Some dose themselves every day to resist being awake in sleep. An endless continent of unknowns is what we’re crossing. We keep our eyes closed and whistle in the dark, which really is not the same as never going there.
That familiar thing we call “reality” is just something we built out, scraping it together from the materials and tools we had. It’s surprising how radically it changes without being noticed, plunging to invisible depths and nudging the membranes of external dimensions.
Reality’s functional, not real. In the end, if we ever see one, it may turn out that nothing is as firm and changeless as the real world.
Awareness evolved, made strong by its power to help us believe we’d tamed chaos. All ultimate realities are quantum, more bizarre than the nice world we navigate, and it’s likely even odder mechanics lay beneath. We never evolved senses that let us go so deep, but ignoring a thing doesn’t cause it to go away. It may make it more formidable.

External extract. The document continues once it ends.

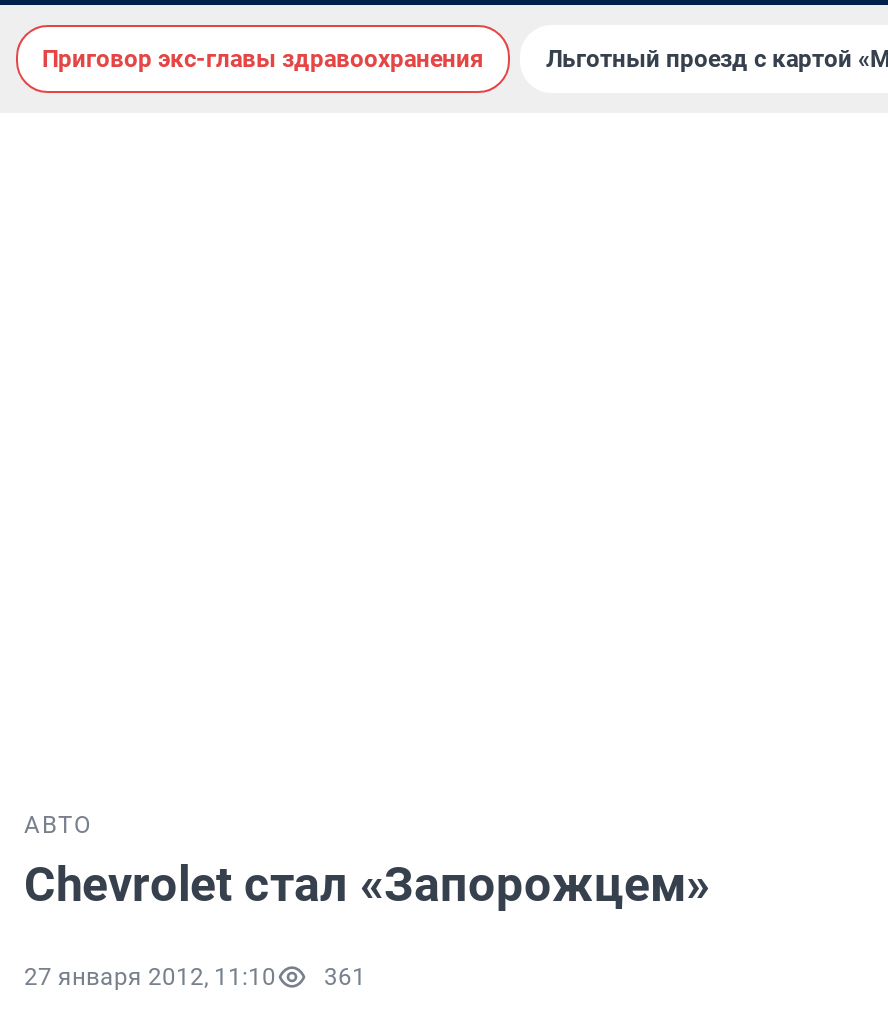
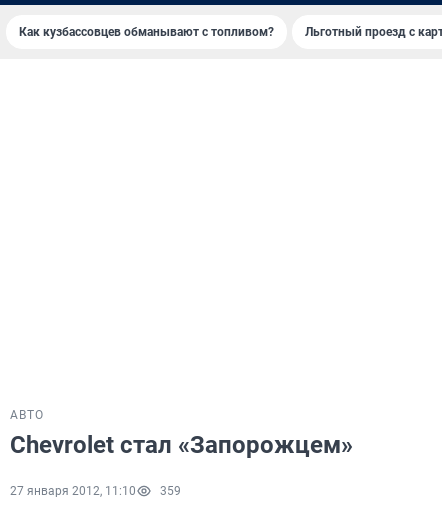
- Приговор экс-главы здравоохранения
+ Как кузбассовцев обманывают с топливом?

- 27 января 2012, 11:10 361
+ 27 января 2012, 11:10 359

Macro creation is a wonderful place in which to bop around, flavored with Walt Disney Worlds and soaring mountain peaks, but we can only claim that God created it if awareness is God. If awareness is God, then we need to kick out all those inconsistent claimants to the title.
Here is an equation that makes sense: God equals awareness. We are free to celebrate the simplicity. Then, we need to encourage God to flourish.
Factors that persist in reality are ones that enhance or secure survival without elevating risk. If not, the thing itself will be discarded like a humanoid’s tail. Everything’s connected.
Nothing exists in isolation, and success is assured only through usefulness.
So, why would nature shape a sack of molecules into the complex gobs of matter we call men and women and reward them for curiosity and exploration? Sure, those qualities protected us from other hungry creations, sabertooth tigers, for example, but we surpassed those threats long ago without any ebb in curiosity.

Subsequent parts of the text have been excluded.